Le spectre du retour à l’ère prévaccinale
Qu’en serait-il en cas de taux de vaccination qui iraient en s’effritant du fait des réticences actuelles vis-à-vis du vaccin. « On risquerait de retomber dans la situation de l’ère prévaccinale », suppute Robert Cohen. « Un certain nombre de maladies est directement concerné par l’immunité de groupe, détaille quant à lui le Pr Floret . La baisse, même d’une dizaine de points de la couverture vaccinale, entraînerait une résurgence de la maladie en quelques années à peine. » Par exemple, il suffirait que la couverture vaccinale vis-à-vis d’Hæmophilus influenzæ chute de 10 % pour que se multiplient les cas d’infections en deux à trois ans à peine. La sanction serait tout aussi rapide pour la coqueluche ou encore la diphtérie : la couverture vaccinale de plus de 95 % chez les enfants est un rempart contre la réintroduction de la maladie. Une chute de cette couverture serait suivie d’une réapparition des épidémies, comme cela a été observé avec l’effondrement du système de santé en URSS après la chute du mur de Berlin en 1989.
Des poches épidémiques rémanentes
« Je ne pense pas que nous assistions à cela malgré la défiance anti-vaccin actuelle, rassure le Pr Cohen. Pour autant, une baisse de confiance avec, à la clé, un recul de la couverture vaccinale à l’origine de poches épidémiques rémanentes, n’est pas à exclure. Récemment, ce fut le cas des oreillons, de la coqueluche et de la rougeole. » Ainsi, l’épidémie de rougeole qui sévit depuis la mi-avril 2015 en Alsace. À cette date, 199 cas de rougeole étaient déclarés depuis le début de l’année sur le territoire français, dont plus de 150 cas en Alsace. « Or 92 % des personnes infectées n’étaient pas vaccinées, souligne l’infectiologue, alors même que la couverture vaccinale nationale atteint le taux satisfaisant de 95 % ! » Ce qui souligne la nécessité d’une couverture élevée à atteindre pour la rougeole du fait d’un R0 (pouvoir contaminant) entre 13 et 17 (celui de la grippe ou du SRAS est inférieur à 3, celui d’Ebola et de l’hépatite C inférieur à 2, celui des oreillons ou de la varicelle est de 10).

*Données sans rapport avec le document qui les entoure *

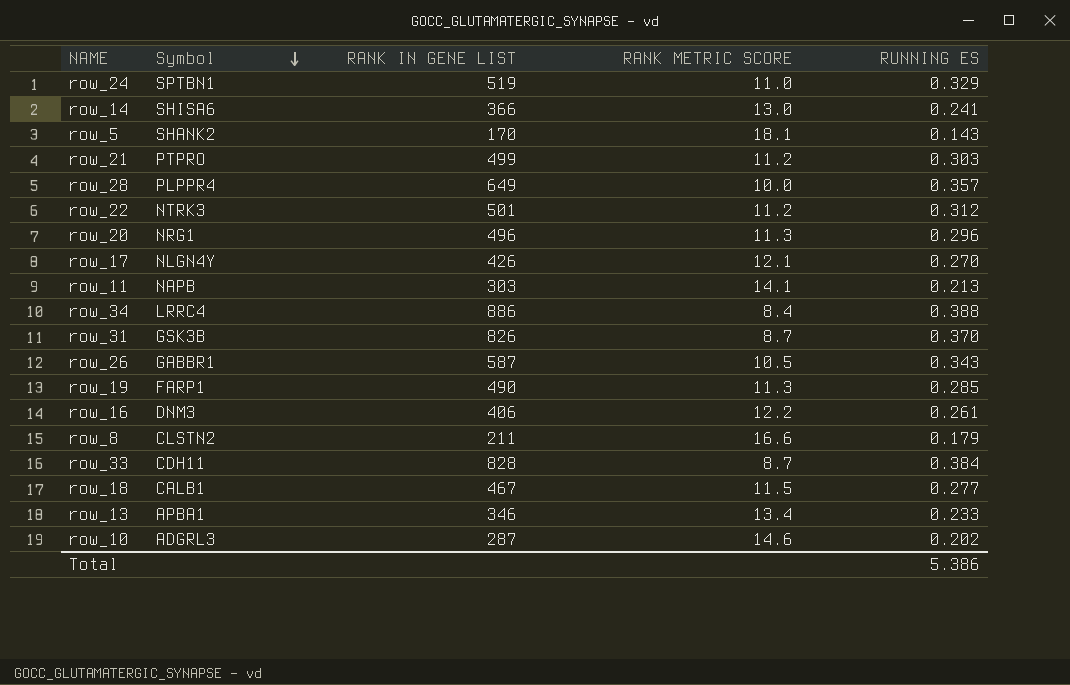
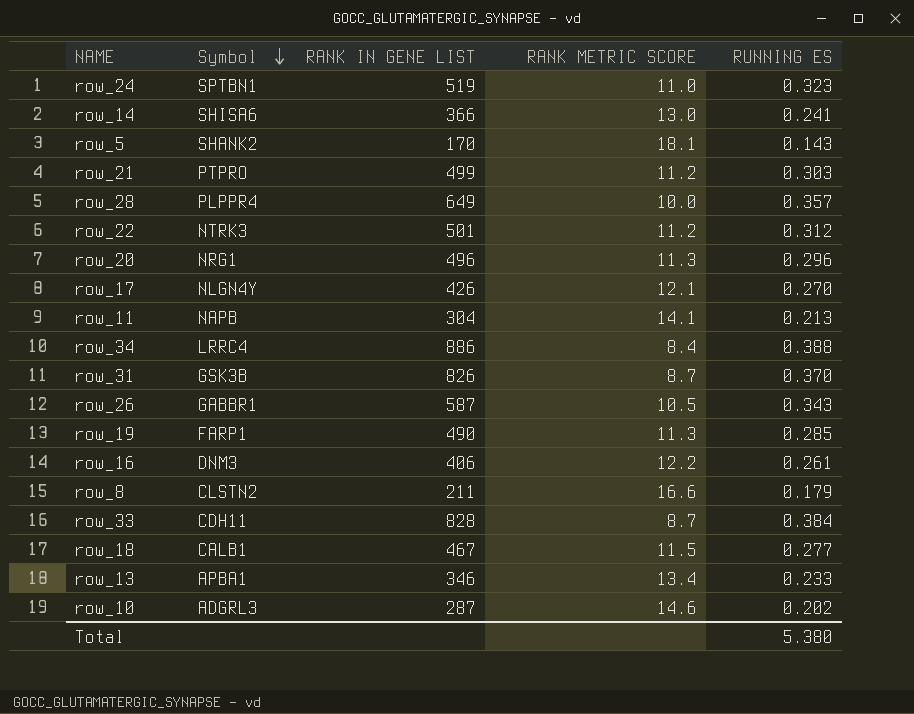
row_24 | RUNNING ES: 0.329 -> 0.323
row_11 | RANK IN GENE LIST: 303 -> 304
Total | RUNNING ES: 5.386 -> 5.380

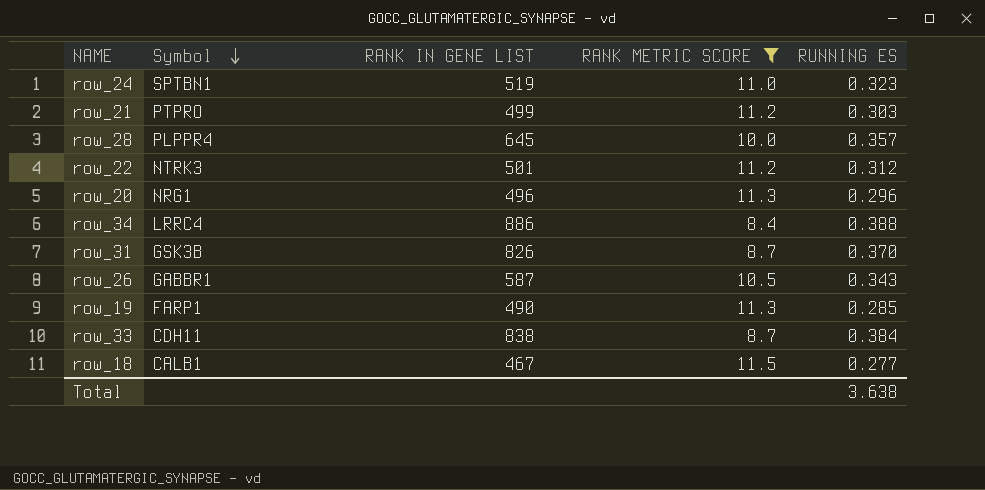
filter: none -> RANK METRIC SCORE <= 11.5
row_28 | RANK IN GENE LIST: 649 -> 645
row_33 | RANK IN GENE LIST: 828 -> 838
Total | RUNNING ES: 5.380 -> 3.638

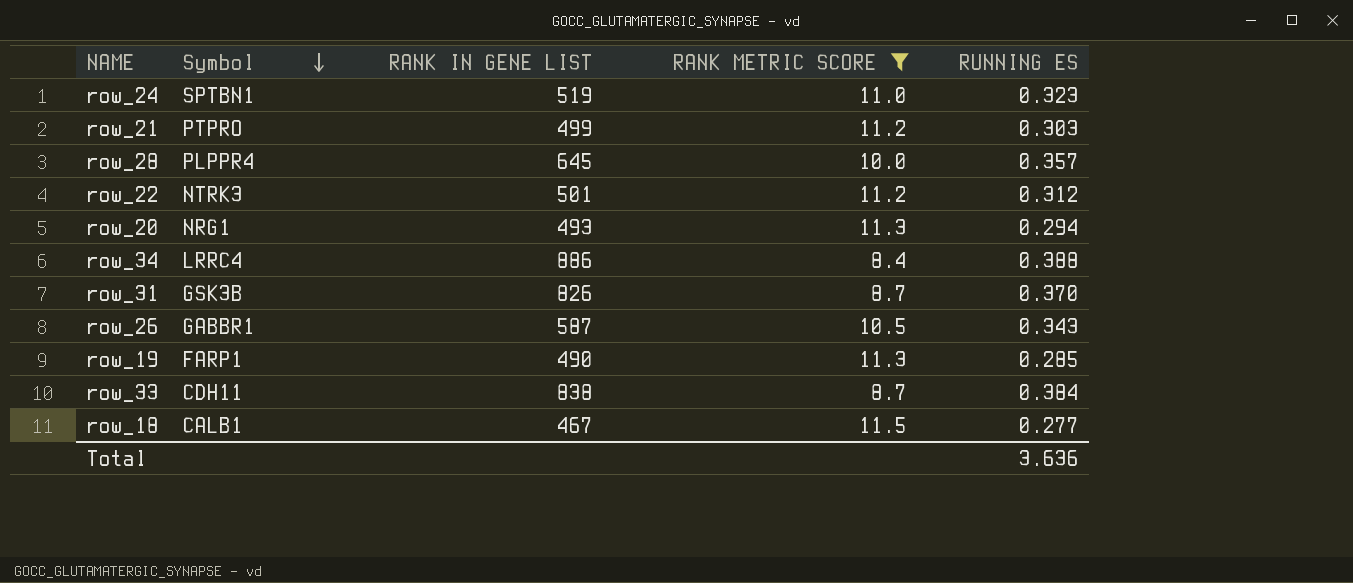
row_20 | RANK IN GENE LIST: 496 -> 493
row_20 | RUNNING ES: 0.296 -> 0.294
Total | RUNNING ES: 3.638 -> 3.636

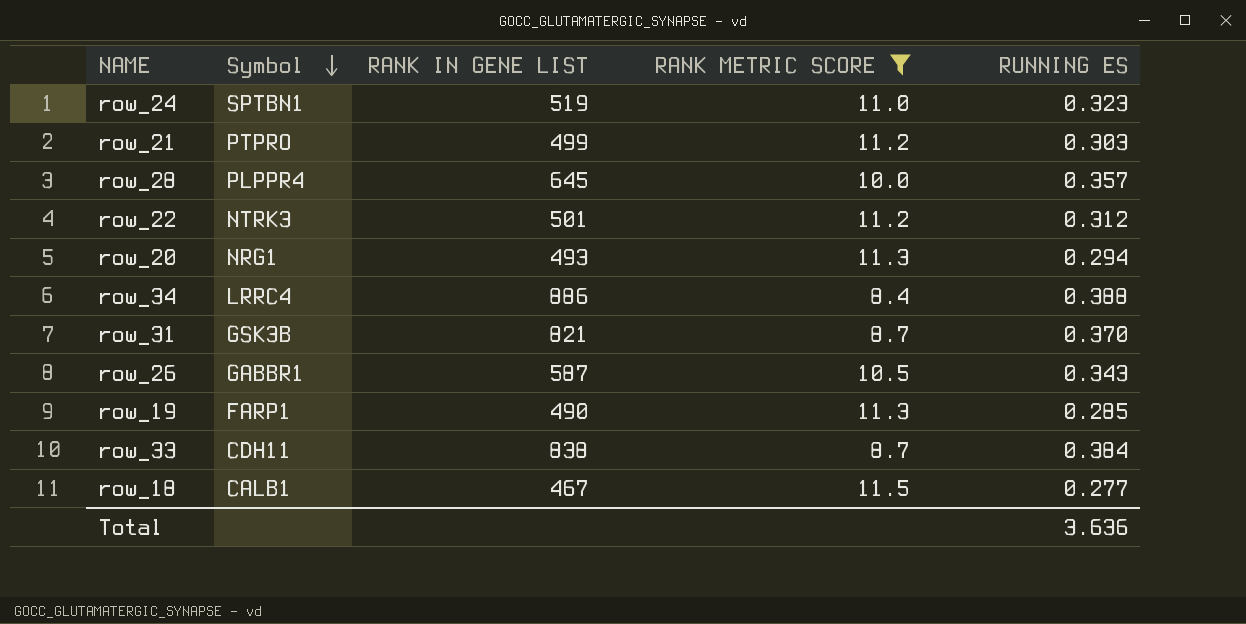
row_31 | RANK IN GENE LIST: 826 -> 821

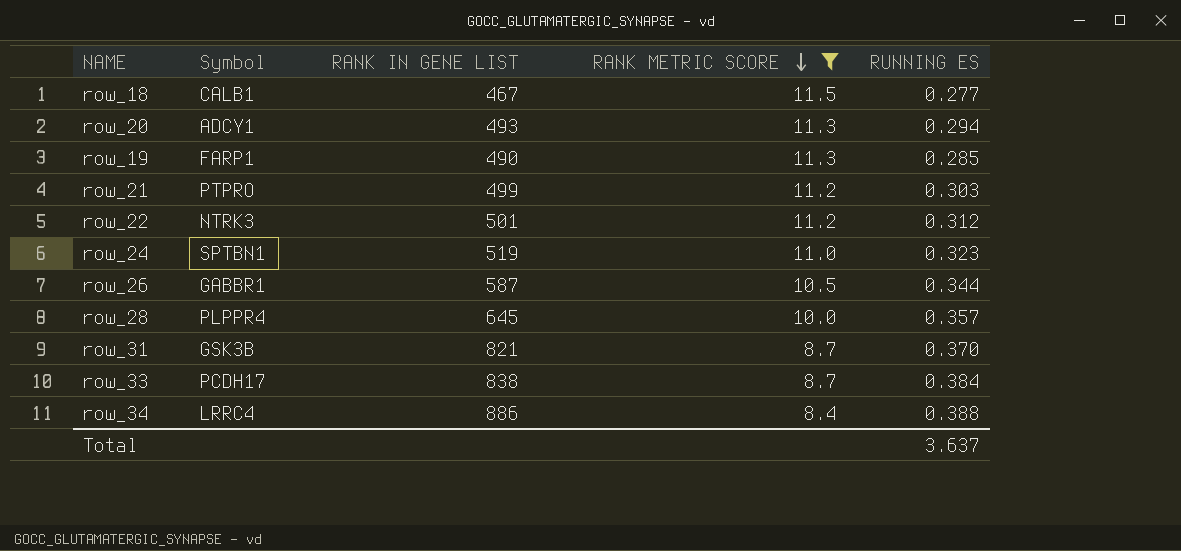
row order: Symbol descending -> RANK METRIC SCORE descending
row_20 | Symbol: NRG1 -> ADCY1
row_26 | RUNNING ES: 0.343 -> 0.344
row_33 | Symbol: CDH11 -> PCDH17
Total | RUNNING ES: 3.636 -> 3.637

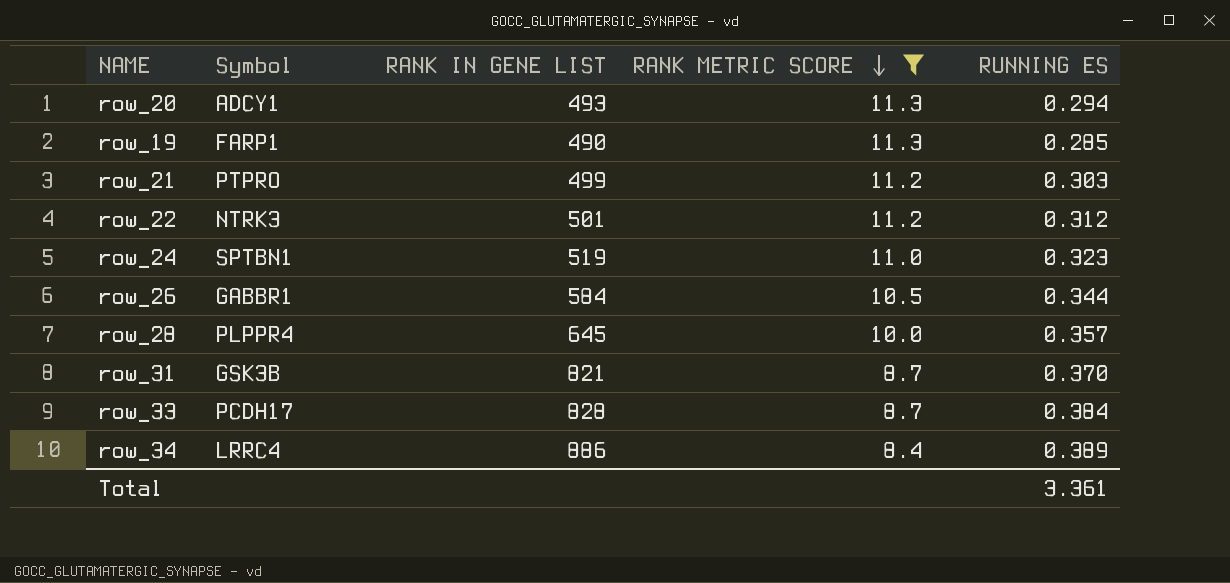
row row_18: CALB1 | 467 | 11.5 | 0.277 -> none
row_26 | RANK IN GENE LIST: 587 -> 584
row_33 | RANK IN GENE LIST: 838 -> 828
row_34 | RUNNING ES: 0.388 -> 0.389
Total | RUNNING ES: 3.637 -> 3.361

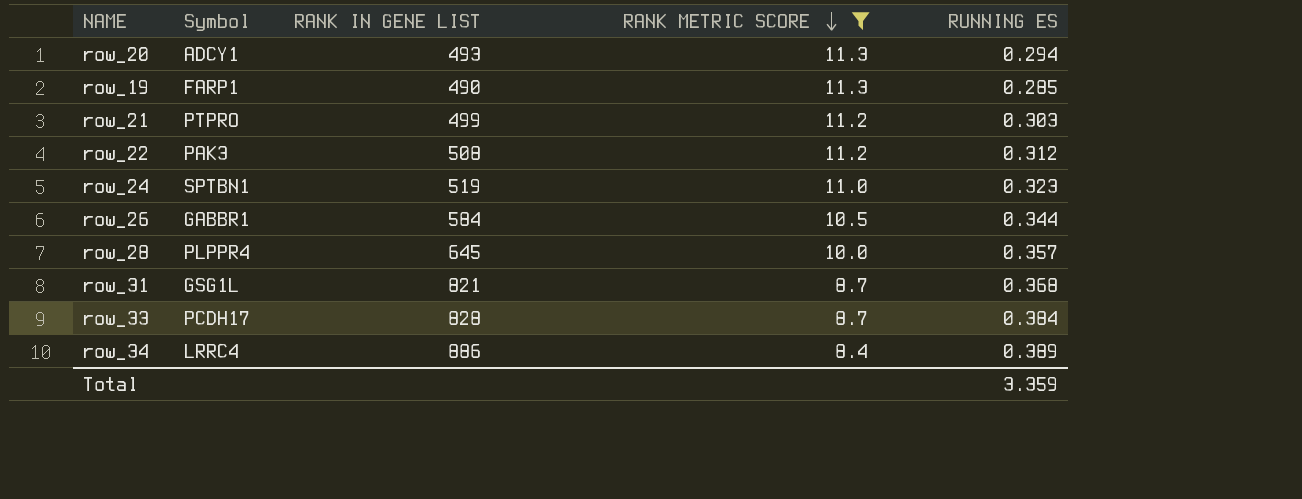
row_22 | Symbol: NTRK3 -> PAK3
row_22 | RANK IN GENE LIST: 501 -> 508
row_31 | Symbol: GSK3B -> GSG1L
row_31 | RUNNING ES: 0.370 -> 0.368
Total | RUNNING ES: 3.361 -> 3.359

La situation diffère pour la coqueluche où, malgré une couverture vaccinale correcte, « il sera difficile d’éliminer des épidémies, fait remarquer le Pr Cohen, car le vaccin anticoquelucheux n’a pas la même efficacité que l’anti-rougeoleux pour prévenir la transmission de la maladie. Pour cette raison, les coqueluches tardives pourraient se multiplier et il est probable qu’un nombre supérieur de doses sera nécessaire à l’avenir pour protéger tout au long de la vie ». Néanmoins, les résurgences coquelucheuses n’auront jamais l’amplitude de celle de l’ère prévaccinale.